Leon Abboud@leonabboud
In 2024, we grew from $20k/m to $160K/month very quickly. This completely broke all our systems.
Here are 5 operational rules that we implemented in the business that saved us from complete chaos:
1. Document or die
As we grew, it became increasingly difficult for me to provide one-on-one guidance.
The same questions kept coming up, and I found myself repeating answers instead of moving the business forward.
The solution was documentation. Once we wrote things down, people could find answers without me, and our knowledge became repeatable.
Today, we have over 55 detailed docs covering our core business functions. A new hire can onboard without me saying a word.
2. Systems before staff
Initially, I attempted to resolve all the company’s problems by hiring additional staff. It felt like progress, but in the long term, it created insane inefficiency and created more work than it removed.
The solution was fixing the process first. The question here was, “If I couldn’t hire anyone for the rest of my life, how would I improve this system to reduce workload?”
When we implemented better systems, this ultimately made some internal roles redundant.
3. Single owners, not committees
I once gave multiple people “shared ownership” of a big project.

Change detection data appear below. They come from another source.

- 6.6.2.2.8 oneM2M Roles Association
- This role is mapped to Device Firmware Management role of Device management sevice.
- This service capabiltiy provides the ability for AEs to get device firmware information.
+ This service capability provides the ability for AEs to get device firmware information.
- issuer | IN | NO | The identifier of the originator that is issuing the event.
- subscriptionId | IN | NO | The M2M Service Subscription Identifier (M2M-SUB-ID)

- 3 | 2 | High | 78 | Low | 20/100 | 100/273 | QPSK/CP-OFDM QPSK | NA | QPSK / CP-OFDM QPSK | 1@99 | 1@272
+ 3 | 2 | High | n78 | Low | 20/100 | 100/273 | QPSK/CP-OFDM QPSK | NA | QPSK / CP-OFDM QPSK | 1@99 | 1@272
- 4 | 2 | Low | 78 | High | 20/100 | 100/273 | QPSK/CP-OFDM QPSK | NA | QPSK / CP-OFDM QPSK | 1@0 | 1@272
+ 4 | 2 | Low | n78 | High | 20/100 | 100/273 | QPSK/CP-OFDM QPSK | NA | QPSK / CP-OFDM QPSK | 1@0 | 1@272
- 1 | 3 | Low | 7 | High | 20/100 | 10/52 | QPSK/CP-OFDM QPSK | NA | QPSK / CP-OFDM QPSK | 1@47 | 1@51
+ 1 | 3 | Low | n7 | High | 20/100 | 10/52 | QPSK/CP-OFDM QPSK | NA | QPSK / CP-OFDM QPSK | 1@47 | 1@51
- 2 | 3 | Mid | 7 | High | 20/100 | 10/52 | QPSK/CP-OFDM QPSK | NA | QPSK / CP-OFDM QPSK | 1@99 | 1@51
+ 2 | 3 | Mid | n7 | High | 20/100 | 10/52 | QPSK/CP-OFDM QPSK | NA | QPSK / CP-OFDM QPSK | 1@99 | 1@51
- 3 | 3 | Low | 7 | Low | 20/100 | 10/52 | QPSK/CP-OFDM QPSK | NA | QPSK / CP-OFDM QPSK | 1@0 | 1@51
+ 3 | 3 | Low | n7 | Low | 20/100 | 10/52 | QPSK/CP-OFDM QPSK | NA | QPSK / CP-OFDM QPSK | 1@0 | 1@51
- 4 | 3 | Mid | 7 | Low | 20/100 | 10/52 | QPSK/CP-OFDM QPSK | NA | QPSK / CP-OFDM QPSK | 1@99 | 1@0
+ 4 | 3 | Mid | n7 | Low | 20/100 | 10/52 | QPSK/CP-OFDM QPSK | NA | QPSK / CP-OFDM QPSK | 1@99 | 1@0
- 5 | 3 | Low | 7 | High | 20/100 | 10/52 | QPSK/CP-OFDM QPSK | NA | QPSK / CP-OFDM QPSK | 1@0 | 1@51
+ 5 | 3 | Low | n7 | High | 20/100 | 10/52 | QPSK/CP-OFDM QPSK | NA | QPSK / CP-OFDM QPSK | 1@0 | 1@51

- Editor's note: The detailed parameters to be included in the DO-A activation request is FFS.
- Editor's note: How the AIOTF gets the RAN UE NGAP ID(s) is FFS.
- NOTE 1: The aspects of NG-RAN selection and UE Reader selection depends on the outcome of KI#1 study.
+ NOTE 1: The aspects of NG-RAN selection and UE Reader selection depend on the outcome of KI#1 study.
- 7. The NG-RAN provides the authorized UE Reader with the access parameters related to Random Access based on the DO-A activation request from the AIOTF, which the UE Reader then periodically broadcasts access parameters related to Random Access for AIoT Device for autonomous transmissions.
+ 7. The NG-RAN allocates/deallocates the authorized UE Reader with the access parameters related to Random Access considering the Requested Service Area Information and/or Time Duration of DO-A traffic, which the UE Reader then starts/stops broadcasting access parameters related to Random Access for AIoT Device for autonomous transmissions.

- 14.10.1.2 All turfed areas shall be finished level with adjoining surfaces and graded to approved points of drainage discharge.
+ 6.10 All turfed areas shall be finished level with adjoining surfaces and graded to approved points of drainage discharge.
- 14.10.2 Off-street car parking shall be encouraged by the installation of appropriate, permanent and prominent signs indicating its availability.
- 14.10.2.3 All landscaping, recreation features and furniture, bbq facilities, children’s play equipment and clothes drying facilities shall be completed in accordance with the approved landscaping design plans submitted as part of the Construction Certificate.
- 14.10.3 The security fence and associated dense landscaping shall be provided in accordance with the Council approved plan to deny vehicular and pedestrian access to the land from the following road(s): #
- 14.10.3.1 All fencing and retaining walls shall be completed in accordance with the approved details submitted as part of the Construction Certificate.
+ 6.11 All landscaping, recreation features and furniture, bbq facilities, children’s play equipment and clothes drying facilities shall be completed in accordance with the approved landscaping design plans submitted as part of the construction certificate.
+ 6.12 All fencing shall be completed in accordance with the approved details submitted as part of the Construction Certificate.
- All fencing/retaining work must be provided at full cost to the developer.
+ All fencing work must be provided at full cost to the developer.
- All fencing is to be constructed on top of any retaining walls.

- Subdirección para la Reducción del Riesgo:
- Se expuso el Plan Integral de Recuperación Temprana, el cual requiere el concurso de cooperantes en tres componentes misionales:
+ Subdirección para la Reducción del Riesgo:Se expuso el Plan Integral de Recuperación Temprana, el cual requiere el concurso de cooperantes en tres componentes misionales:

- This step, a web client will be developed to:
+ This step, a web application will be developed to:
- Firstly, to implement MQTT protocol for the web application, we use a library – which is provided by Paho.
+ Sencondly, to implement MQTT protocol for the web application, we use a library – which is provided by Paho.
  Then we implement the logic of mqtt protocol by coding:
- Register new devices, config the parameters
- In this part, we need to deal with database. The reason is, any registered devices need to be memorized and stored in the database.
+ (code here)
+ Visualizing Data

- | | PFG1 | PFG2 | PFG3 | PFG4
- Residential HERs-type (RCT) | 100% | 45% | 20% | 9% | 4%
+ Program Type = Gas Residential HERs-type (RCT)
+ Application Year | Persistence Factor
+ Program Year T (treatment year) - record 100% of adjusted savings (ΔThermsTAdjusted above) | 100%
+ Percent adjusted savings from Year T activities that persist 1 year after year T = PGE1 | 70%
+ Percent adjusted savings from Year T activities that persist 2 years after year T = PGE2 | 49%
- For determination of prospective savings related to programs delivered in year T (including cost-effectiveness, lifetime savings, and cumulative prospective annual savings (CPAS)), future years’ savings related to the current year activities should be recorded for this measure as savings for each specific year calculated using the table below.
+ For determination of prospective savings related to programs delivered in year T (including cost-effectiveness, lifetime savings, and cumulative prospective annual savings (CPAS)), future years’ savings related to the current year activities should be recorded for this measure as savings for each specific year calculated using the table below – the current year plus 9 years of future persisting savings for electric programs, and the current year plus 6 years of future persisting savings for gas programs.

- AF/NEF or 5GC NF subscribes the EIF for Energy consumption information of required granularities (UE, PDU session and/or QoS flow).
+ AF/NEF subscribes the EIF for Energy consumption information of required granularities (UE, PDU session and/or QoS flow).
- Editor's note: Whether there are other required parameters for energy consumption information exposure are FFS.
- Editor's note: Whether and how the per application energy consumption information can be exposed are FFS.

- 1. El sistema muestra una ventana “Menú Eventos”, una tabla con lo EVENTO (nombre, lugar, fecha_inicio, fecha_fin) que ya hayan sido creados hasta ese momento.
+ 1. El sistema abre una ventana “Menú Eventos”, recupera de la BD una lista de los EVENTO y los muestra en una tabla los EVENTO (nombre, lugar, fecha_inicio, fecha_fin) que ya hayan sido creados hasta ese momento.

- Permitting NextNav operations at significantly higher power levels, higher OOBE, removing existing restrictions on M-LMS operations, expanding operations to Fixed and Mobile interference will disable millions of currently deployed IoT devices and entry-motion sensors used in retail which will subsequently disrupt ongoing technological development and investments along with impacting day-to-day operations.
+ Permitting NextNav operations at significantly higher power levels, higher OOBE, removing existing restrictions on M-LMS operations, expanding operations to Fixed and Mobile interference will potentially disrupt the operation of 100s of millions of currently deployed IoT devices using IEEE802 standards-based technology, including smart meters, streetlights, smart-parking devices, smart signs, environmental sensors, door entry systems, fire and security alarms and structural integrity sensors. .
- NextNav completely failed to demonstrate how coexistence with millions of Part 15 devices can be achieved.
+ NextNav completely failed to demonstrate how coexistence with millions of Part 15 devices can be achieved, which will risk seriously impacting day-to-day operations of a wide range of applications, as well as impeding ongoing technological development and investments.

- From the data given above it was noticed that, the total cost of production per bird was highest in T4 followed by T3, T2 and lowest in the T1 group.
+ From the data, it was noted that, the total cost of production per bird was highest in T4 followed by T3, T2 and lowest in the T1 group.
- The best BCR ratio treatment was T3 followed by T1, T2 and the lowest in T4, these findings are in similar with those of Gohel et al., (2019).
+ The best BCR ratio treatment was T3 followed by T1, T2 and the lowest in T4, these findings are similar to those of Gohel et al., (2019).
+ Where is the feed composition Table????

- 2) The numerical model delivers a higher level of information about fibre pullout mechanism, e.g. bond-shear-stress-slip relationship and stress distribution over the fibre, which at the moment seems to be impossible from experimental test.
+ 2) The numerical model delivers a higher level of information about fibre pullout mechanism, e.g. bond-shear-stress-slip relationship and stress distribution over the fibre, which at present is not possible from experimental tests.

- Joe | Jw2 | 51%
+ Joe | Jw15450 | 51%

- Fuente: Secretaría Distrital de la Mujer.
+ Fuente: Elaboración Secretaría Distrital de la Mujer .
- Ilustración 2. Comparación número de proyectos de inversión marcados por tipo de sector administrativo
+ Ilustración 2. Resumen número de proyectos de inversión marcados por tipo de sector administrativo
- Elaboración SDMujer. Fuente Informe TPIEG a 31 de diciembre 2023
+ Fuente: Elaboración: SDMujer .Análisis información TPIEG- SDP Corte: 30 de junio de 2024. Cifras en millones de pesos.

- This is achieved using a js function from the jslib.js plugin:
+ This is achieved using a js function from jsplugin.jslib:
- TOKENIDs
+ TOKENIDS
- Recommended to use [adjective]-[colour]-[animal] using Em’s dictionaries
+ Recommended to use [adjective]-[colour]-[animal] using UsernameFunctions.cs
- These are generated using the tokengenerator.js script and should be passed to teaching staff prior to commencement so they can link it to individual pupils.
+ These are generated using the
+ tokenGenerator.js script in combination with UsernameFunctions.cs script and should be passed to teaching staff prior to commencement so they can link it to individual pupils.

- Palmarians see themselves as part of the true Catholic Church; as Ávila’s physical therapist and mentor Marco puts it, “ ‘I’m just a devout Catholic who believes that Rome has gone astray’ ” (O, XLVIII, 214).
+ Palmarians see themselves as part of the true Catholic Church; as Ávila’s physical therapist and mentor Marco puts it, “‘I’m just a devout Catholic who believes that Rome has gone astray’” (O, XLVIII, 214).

Two months in? Nothing had moved. Everyone assumed someone else would handle it.
Today, the new process we have in place is characterized by clear ownership of each project/task. “If everyone is responsible, no one is responsible” became a motto in the company.
Every initiative has a single name associated with it, so there’s never confusion about who’s driving it forward.
4. Data-driven decisions > Gut feeling decisions
We used to spend hours in meetings debating opinions. With no data, the loudest and most eloquent argument won. However, we were making decisions based on gut feeling rather than data.
And here’s the thing: what can’t be tracked can’t be improved. As we grew, this became a significant problem because we were working on everything and nothing at the same time.
The solution was building dashboards and tracking the most important metrics.
Today, we have a company-wide Scorecard. Every person on the team is responsible for their own unique 2-3 metrics. That way, you can have a bird's-eye view of the business and identify areas that need improvement, fixing them accordingly.
5. Quarterly cleanups
Processes that started useful slowly turned into busywork. Recurring meetings piled up until my calendar was suffocating me. I recall a time when I had five hours of internal meetings daily. It was hell, I couldn’t do anything productive.
We brought in consultants to audit our operations, and based on their suggestions, we eliminated all meetings within the company.
We then created a culture of output over input. The important meetings were rescheduled, but all the unimportant ones were left behind.
Overnight, that cleared 80% of my calendar and freed up hours of the team member’s time.
With over 23 full-time employees, that's a massive amount of time saved, allowing everyone to focus on more in-depth work.